Location of the log files

Each run of Data Processing produces one or more log files on each machine that is involved in the Data Processing job. The log files are in these locations:
  • On the client machine, the location of the log files is set by the log4j.appender.edpMain.Path property in the DP log4j.properties configuration file. The default location is the $BDD_HOME/logs/edp directory. These log files apply to workflows initiated by both Studio and the DP CLI. When the DP component starts, it also writes a start-up log here.
  • On the client machine, Studio workflows are also logged in the $BDD_DOMAIN/servers/<serverName>/logs/bdd-studio.log file.
  • On the Hadoop nodes, logs are generated by the Spark-on-YARN processes.

Local log files

The Data Processing log files (in the $BDD_HOME/logs/edp directory) are named edpLog*.log. The naming pattern is set in the logging.properties configuration.

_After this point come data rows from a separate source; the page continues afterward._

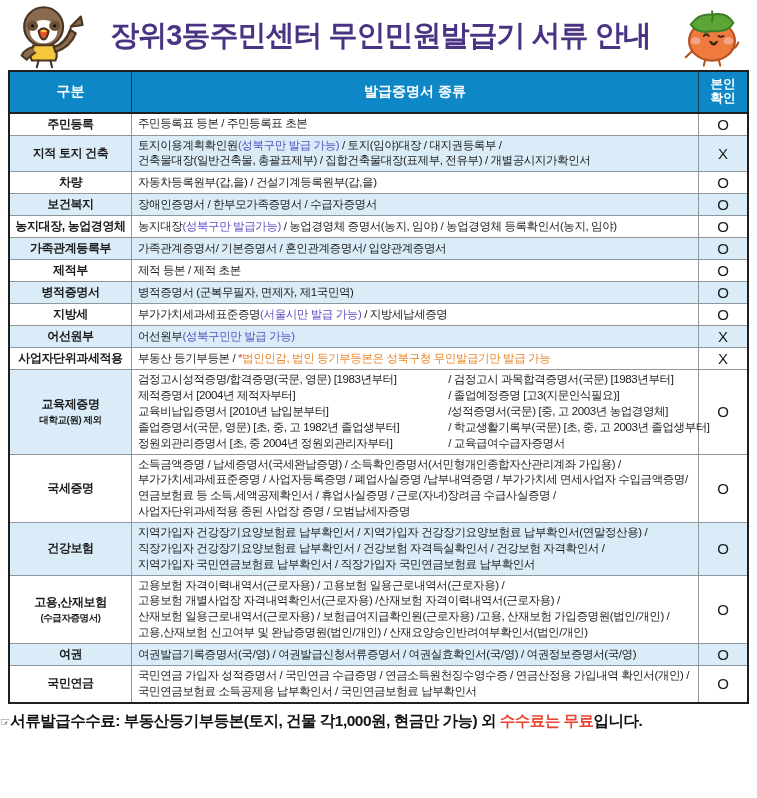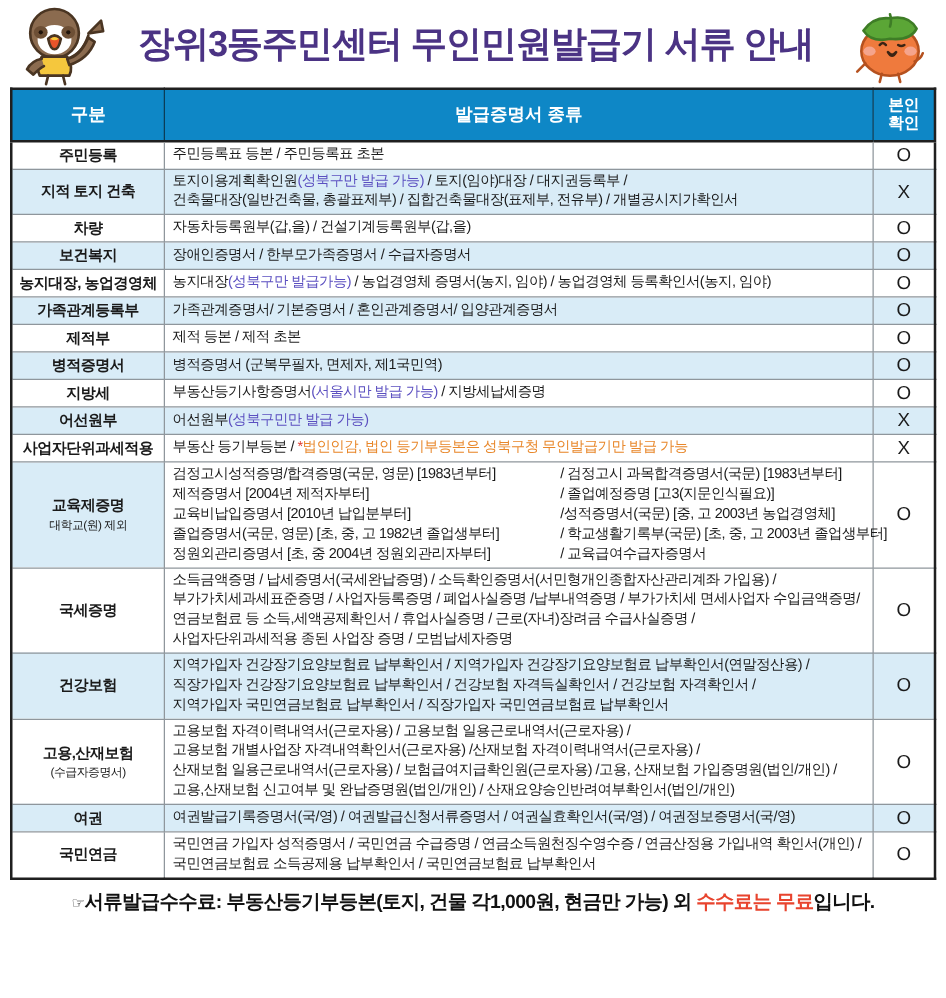--- a/index.html
+++ b/index.html
@@ -190,7 +190,7 @@
             <div>지방세</div>
           </td>
           <td class="docs">
-            <div class="doc-line"><span>부동산등기사항증명서</span><span class="seg-note">(서울시만 발급 가능)</span><span> / 지방세납세증명</span></div>
+            <div class="doc-line"><span>부가가치세과세표준증명</span><span class="seg-note">(서울시만 발급 가능)</span><span> / 지방세납세증명</span></div>
           </td>
           <td class="idcol">O</td>
         </tr>

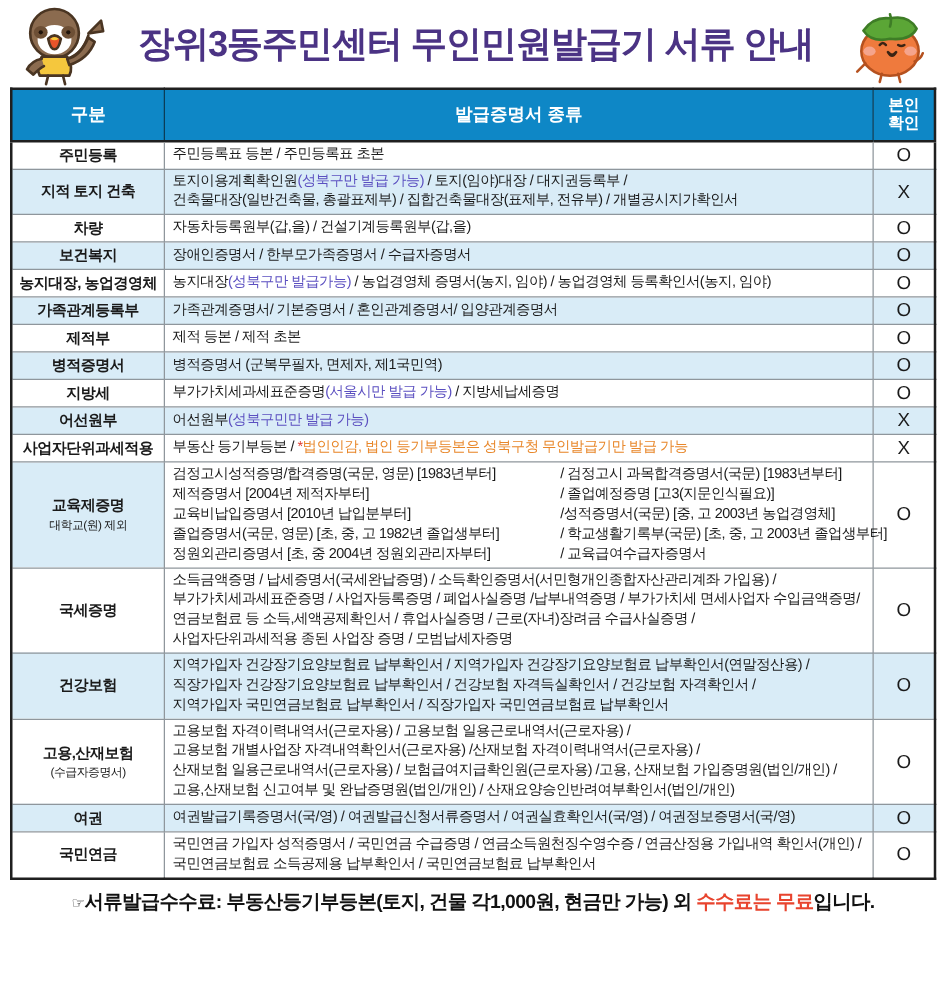--- a/index.html
+++ b/index.html
@@ -38,7 +38,7 @@
     width:117px;text-align:center;font-weight:700;font-size:12px;
     letter-spacing:-0.4px;padding:2px 1px;
   }
-  .cat-sub{font-size:9.5px;font-weight:400;margin-top:1px;}
+  .cat-sub{font-size:9.5px;font-weight:700;margin-top:1px;}
   td.docs{
     padding:2px 6px;font-size:11.5px;letter-spacing:-0.4px;line-height:1.38;
   }

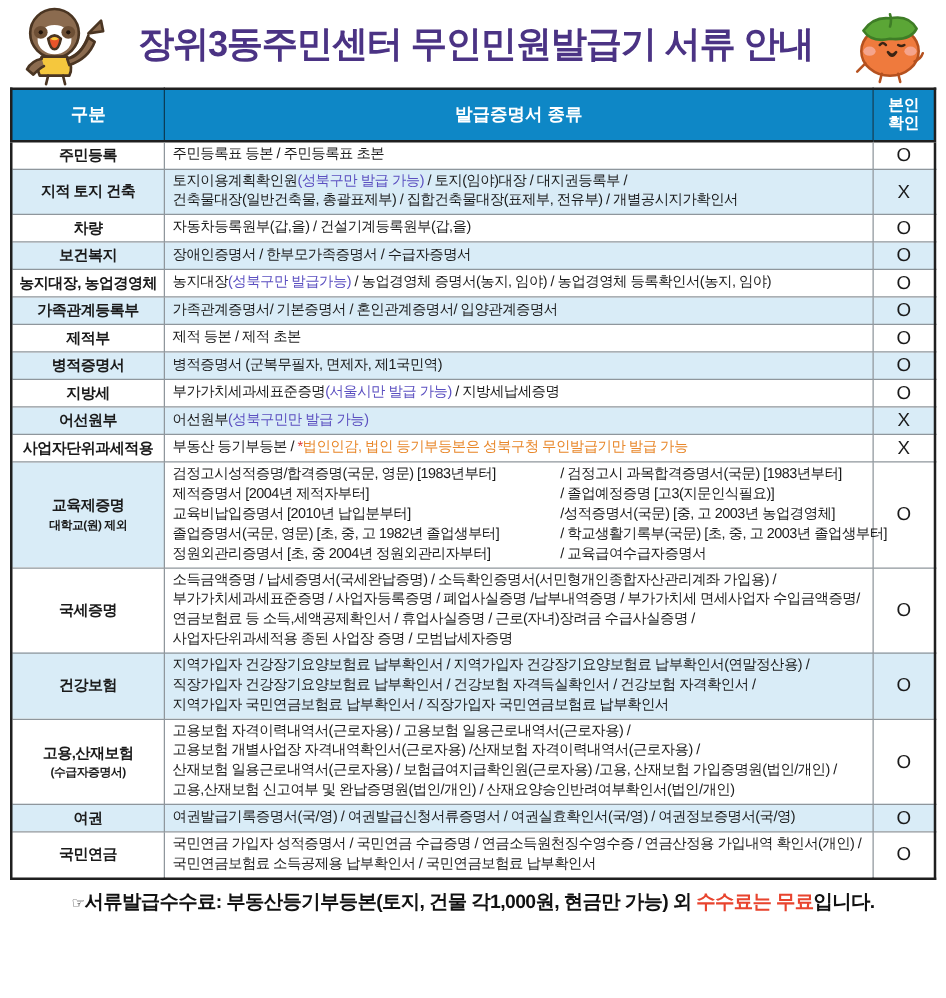--- a/index.html
+++ b/index.html
@@ -53,7 +53,7 @@
   .split-right{flex:1;}
   
   .fee-notice{
-    margin:7px 0 0 0;text-align:center;font-weight:700;font-size:15.5px;
+    margin:7px 0 0 0;text-align:left;font-weight:700;font-size:15.5px;
     letter-spacing:-0.5px;color:#111;
   }
   .fee-notice .pointer{font-size:12px;font-weight:400;}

The default naming pattern for each log file is
edp_%timestamp_%unique.log
where:
  • %timestamp provides a timestamp in the format: yyyyMMddHHmmssSSS
  • %unique provides a uniquified string
For example:
edp_20150728100110505_0bb9c1a2-ce73-4909-9de0-a10ec83bfd8b.log

The log4j.appender.edpMain.MaxSegmentSize property sets the maximum size of a log file, which is 100MB by default. Logs that reach the maximum size roll over to the next log file. The maximum amount of disk space used by the main log file and the logging rollover files is about 1GB by default.